[Stored records]
+++++

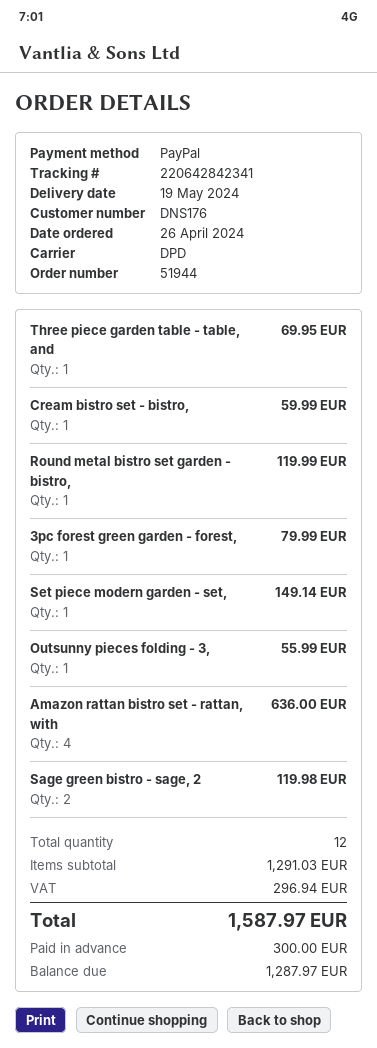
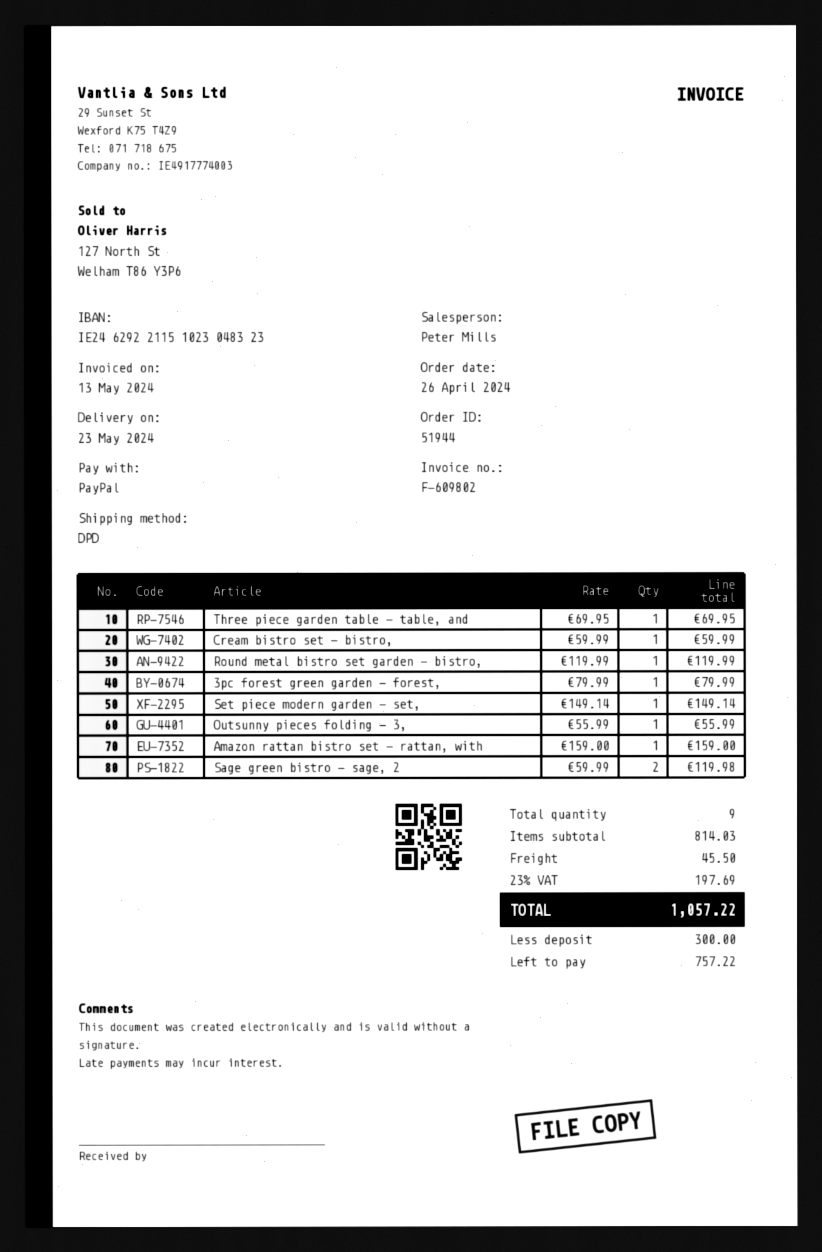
delivery date: 2024-05-19 -> 2024-05-23
Amazon rattan bistro set - rattan, with: 4 for 636.00 -> 1 for 159.00
total quantity: 12 -> 9
subtotal: 1291.03 -> 814.03
shipping: none -> 45.50
tax: 296.94 -> 197.69
total: 1587.97 -> 1057.22
balance: 1287.97 -> 757.22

+++++

ASSIGNMENT:
When you copy the data above, reproduce each line exactly and skip every image.

SOLUTION TO THIS TASK:
delivery date: 2024-05-19 -> 2024-05-23
Amazon rattan bistro set - rattan, with: 4 for 636.00 -> 1 for 159.00
total quantity: 12 -> 9
subtotal: 1291.03 -> 814.03
shipping: none -> 45.50
tax: 296.94 -> 197.69
total: 1587.97 -> 1057.22
balance: 1287.97 -> 757.22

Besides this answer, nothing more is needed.